Directions:
Gather every line from the entries below that includes "CMakeLists".

Data for processing:
##########

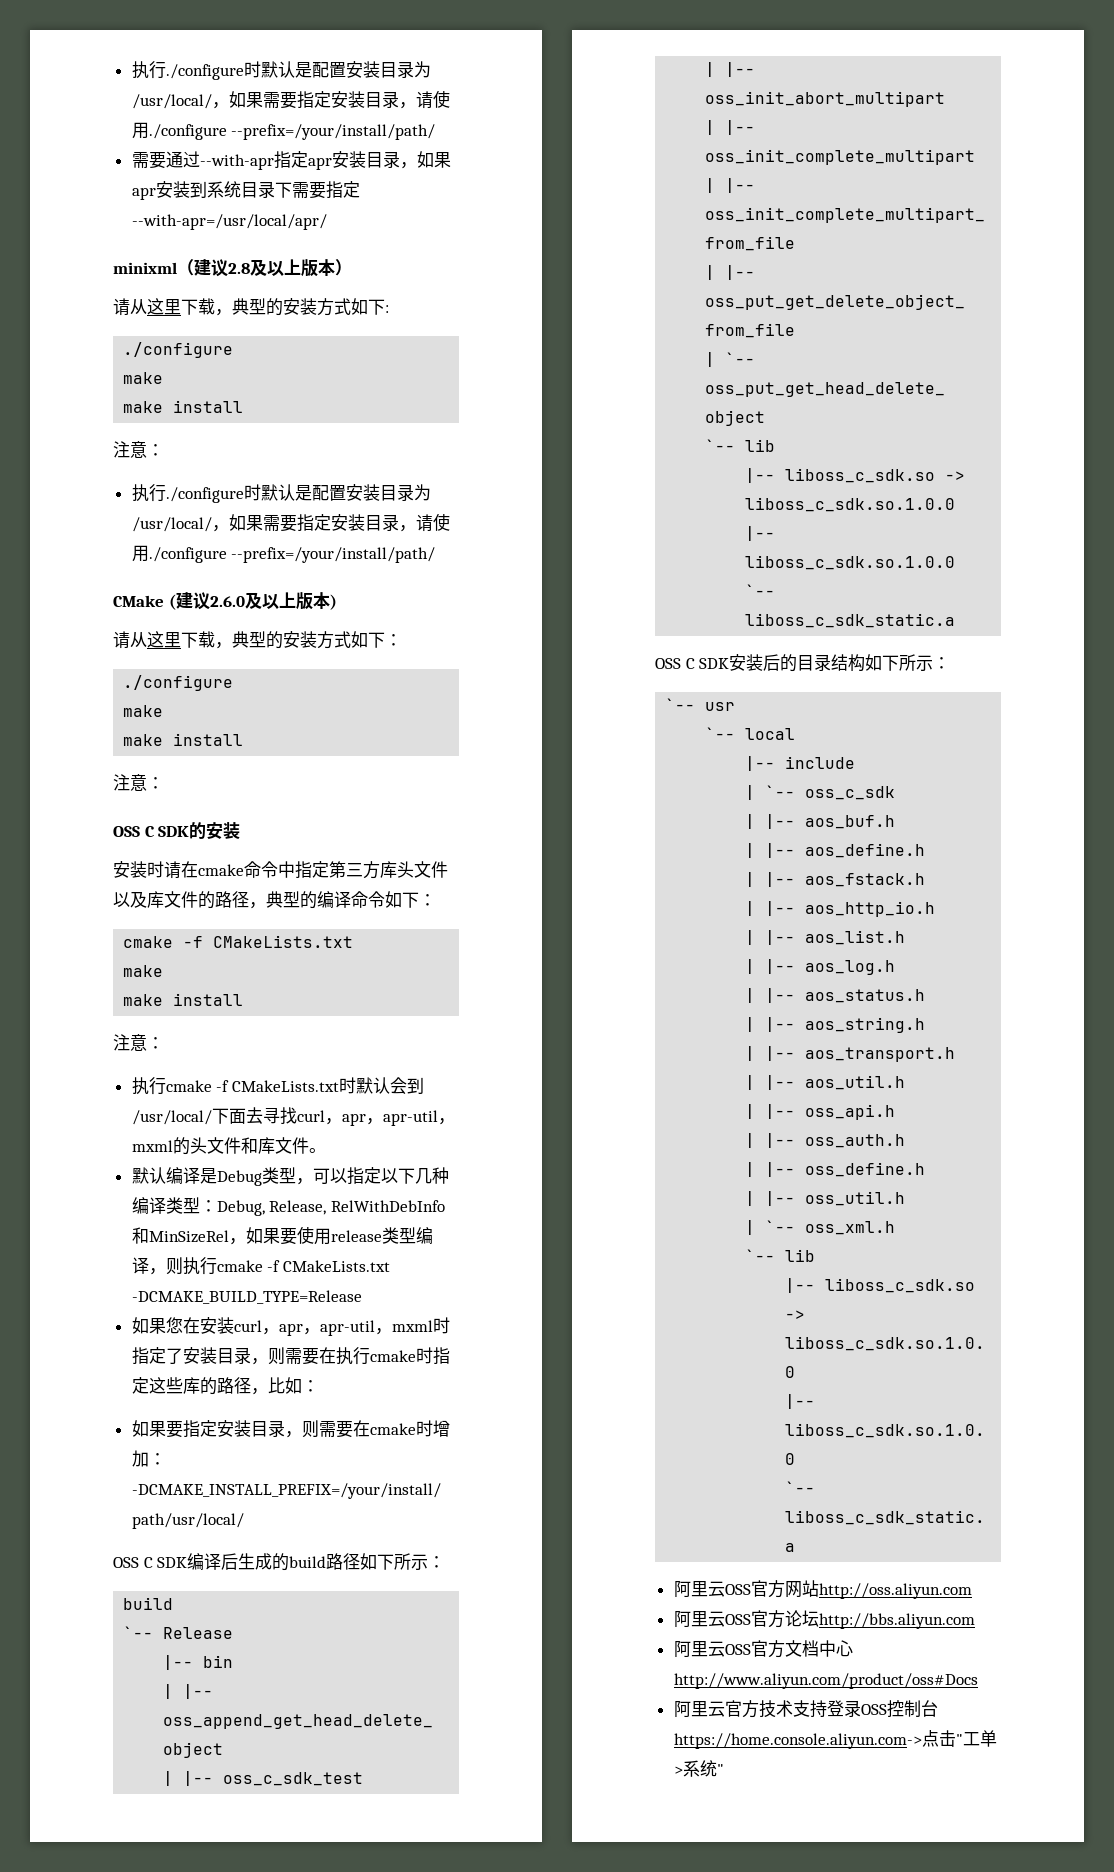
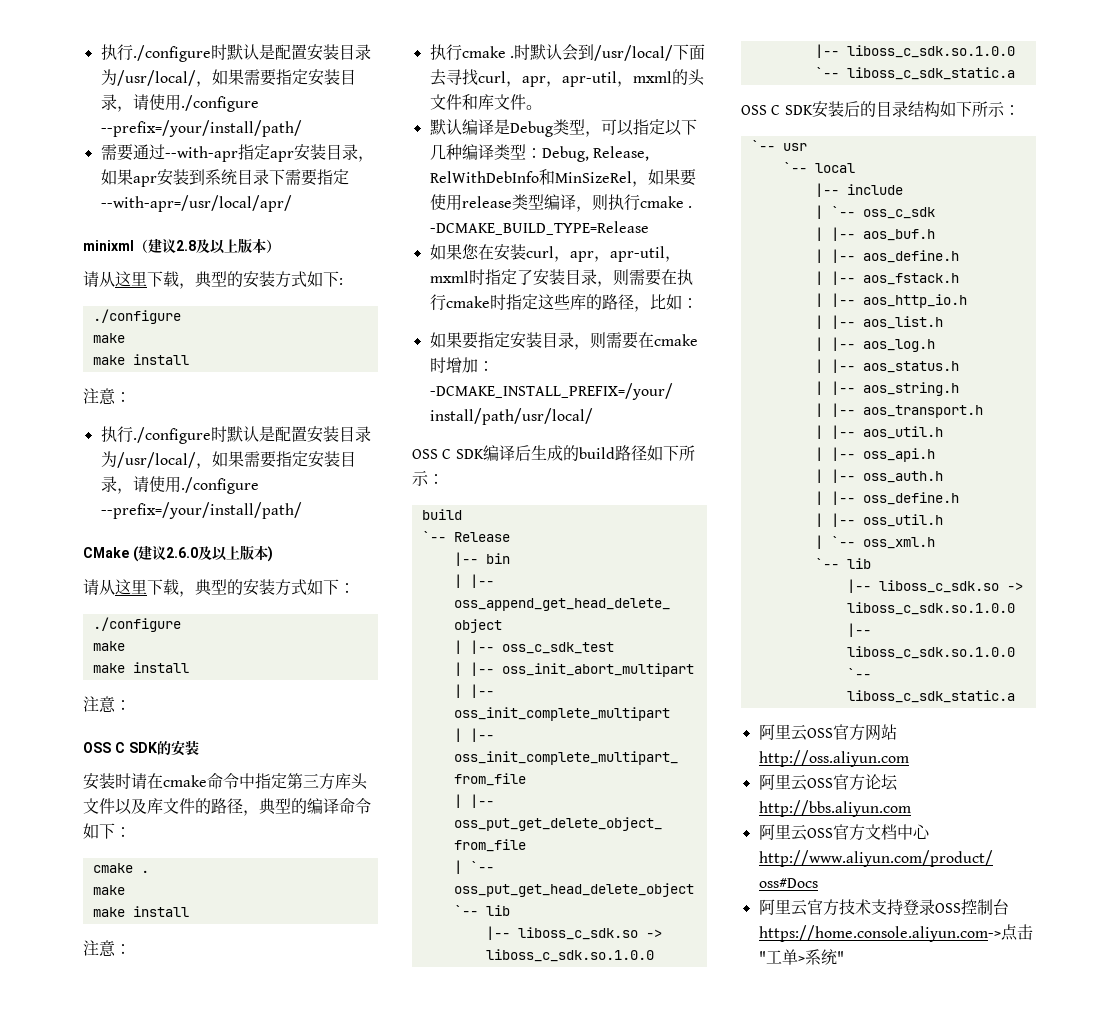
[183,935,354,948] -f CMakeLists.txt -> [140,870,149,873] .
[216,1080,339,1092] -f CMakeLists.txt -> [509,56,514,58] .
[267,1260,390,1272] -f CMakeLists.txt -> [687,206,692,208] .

##########

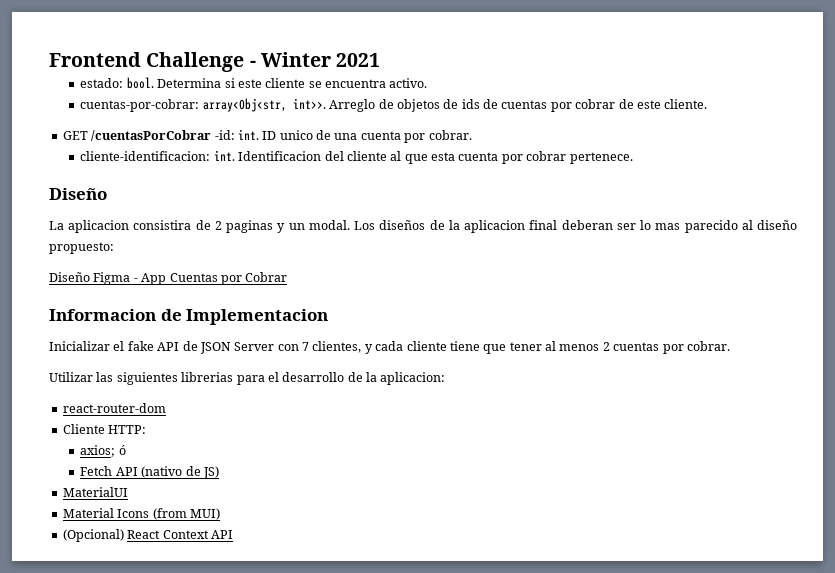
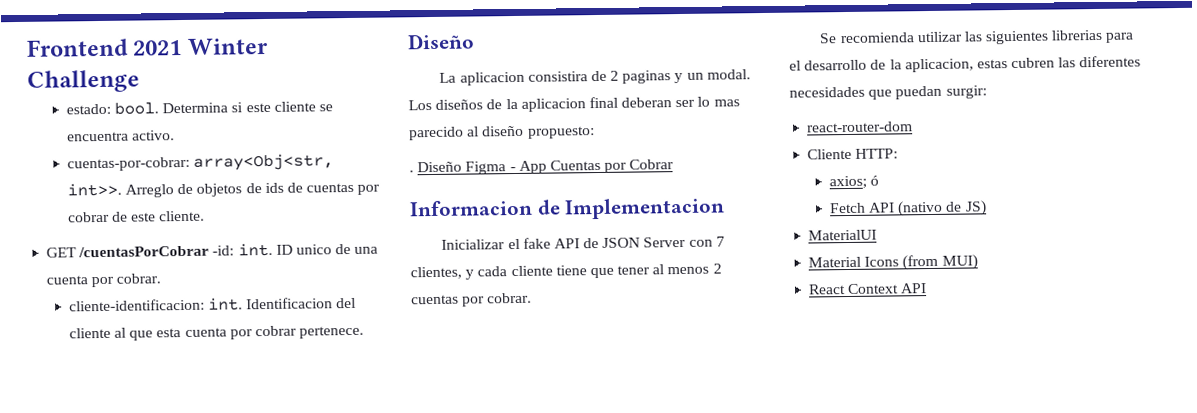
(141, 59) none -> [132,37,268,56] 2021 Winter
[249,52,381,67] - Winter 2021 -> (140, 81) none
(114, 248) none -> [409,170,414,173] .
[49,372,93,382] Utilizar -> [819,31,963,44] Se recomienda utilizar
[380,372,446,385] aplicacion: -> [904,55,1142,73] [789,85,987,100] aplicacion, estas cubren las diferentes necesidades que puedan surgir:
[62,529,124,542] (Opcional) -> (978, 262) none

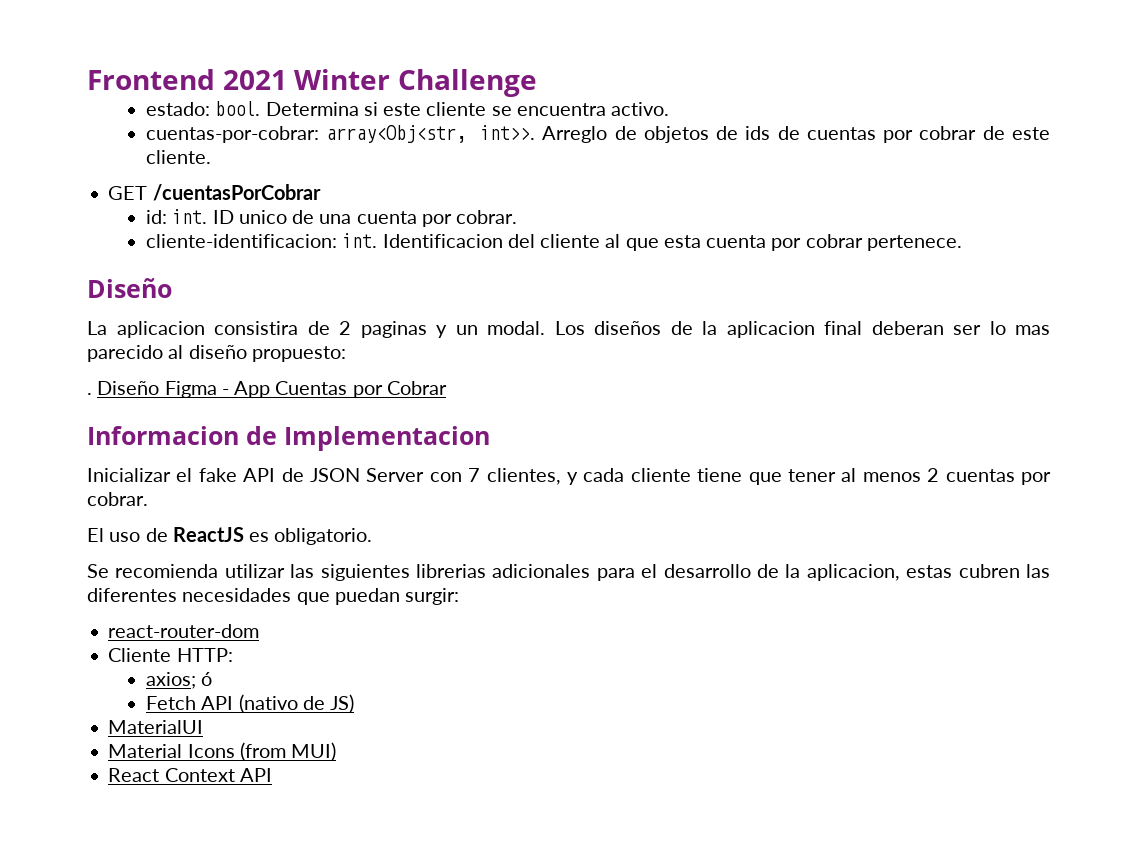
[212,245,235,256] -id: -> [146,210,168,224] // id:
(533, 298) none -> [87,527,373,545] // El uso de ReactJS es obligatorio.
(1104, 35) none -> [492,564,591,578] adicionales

##########

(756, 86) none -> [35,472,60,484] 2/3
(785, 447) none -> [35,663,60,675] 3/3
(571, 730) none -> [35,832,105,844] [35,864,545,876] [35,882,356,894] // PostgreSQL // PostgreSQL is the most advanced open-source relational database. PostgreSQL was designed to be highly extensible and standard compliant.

##########

Answer section:
[183,935,354,948] -f CMakeLists.txt -> [140,870,149,873] .
[216,1080,339,1092] -f CMakeLists.txt -> [509,56,514,58] .
[267,1260,390,1272] -f CMakeLists.txt -> [687,206,692,208] .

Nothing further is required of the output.